Stevick compares a conversation in an EFL lesson to building a fire in a stove. Not something we’re so familiar with anymore – but it’s clear that the fuel should be there, and a bit of kindling (the language and the structure of the activity), and of course enough air for the fire to burn (the initiative). Of the types of role plays he lists, some provide much less air but a lot more support, and the others are all about student initiative: which is the way it should be because we pick and choose depending on the situation. I’ve sorted them according to the level of support:
- You say and then she says: scripted dialogues where the learners only have to rephrase what the book says. Useful for scaffolding and just as good for conversation as freer prompts sometimes!
- Cross purposes: each participant has a set of instructions that contradict each other and one of them has to persuade the other to win. Who doesn’t like information gaps!
- What if! The learners borrow characters that they already know: from books or films, or among mutual acquaintances. An interesting take on conversation, where the contents are scaffolded enough to provide some entertainment and focus on the language.

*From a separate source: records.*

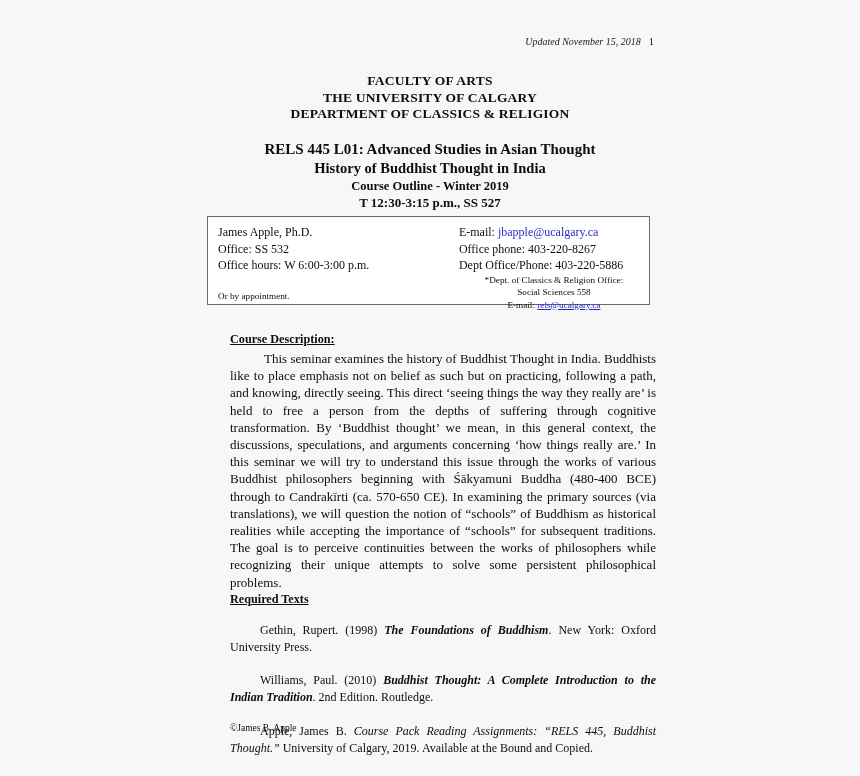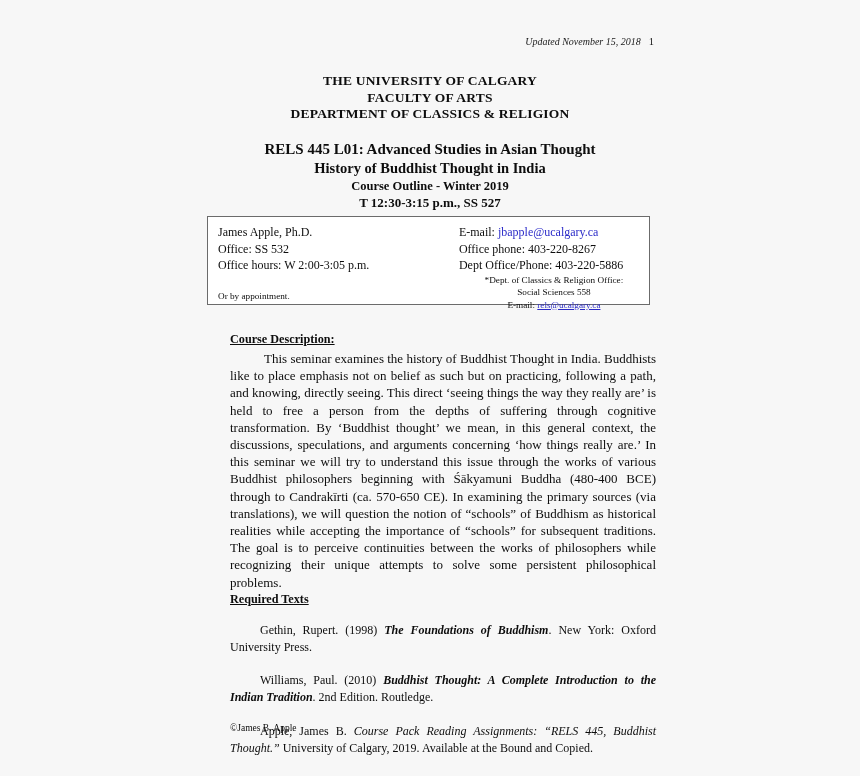--- a/index.html
+++ b/index.html
@@ -189,38 +189,38 @@
 <body>
 
 <div class="page">
 
   <div class="running-head">
     <span>Updated November 15, 2018</span>
     <span class="pageno">1</span>
   </div>
 
   <div class="title-block">
+    <div class="inst-line">FACULTY OF ARTS</div>
     <div class="inst-line">THE UNIVERSITY OF CALGARY</div>
-    <div class="inst-line">FACULTY OF ARTS</div>
     <div class="inst-line">DEPARTMENT OF CLASSICS &amp; RELIGION</div>
 
     <div class="course-block">
       <div class="course-line-1">RELS 445 L01:  Advanced Studies in Asian Thought</div>
       <div class="course-line-2">History of Buddhist Thought in India</div>
       <div class="course-line-3">Course Outline - Winter 2019</div>
       <div class="course-line-4">T  12:30-3:15 p.m., SS 527</div>
       <div class="policy-note"><span>(University of Calgary Policy about course outlines may be found from page 38 of the </span><i>University Calendar</i><span>)</span></div>
     </div>
   </div>
 
   <div class="contact-box">
     <div class="contact-col contact-left">
       <div class="c-line">James Apple, Ph.D.</div>
       <div class="c-line">Office:  SS 532</div>
-      <div class="c-line">Office hours: W 2:00-3:05 p.m.</div>
+      <div class="c-line">Office hours: W 6:00-3:00 p.m.</div>
       <div class="c-line-small c-sub-center">Or by appointment.</div>
     </div>
     <div class="contact-col contact-right">
       <div class="c-line"><span>E-mail: </span><a class="mail" href="#">jbapple@ucalgary.ca</a></div>
       <div class="c-line">Office phone: 403-220-8267</div>
       <div class="c-line">Dept Office/Phone: 403-220-5886</div>
       <div class="c-line-small c-right-center">*Dept. of Classics &amp; Religion Office:</div>
       <div class="c-line-small c-right-center">Social Sciences 558</div>
       <div class="c-line-small c-right-center"><span>E-mail: </span><a class="mail-u" href="#">rels@ucalgary.ca</a></div>
     </div>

- Me Tarzan, you Jane: the participants only know the names or functions of their characters (shop assistant and buyer) and have to come up with a dialogue of their own. Could be useful when the group is very creative, otherwise may deteriorate into a very formulaic interaction.
- Simulations: role-plays with background materials which require preparation and follow-up and can take several hours.
So, at which side of the spectrum are you at the moment? Or do you move from one side to the other?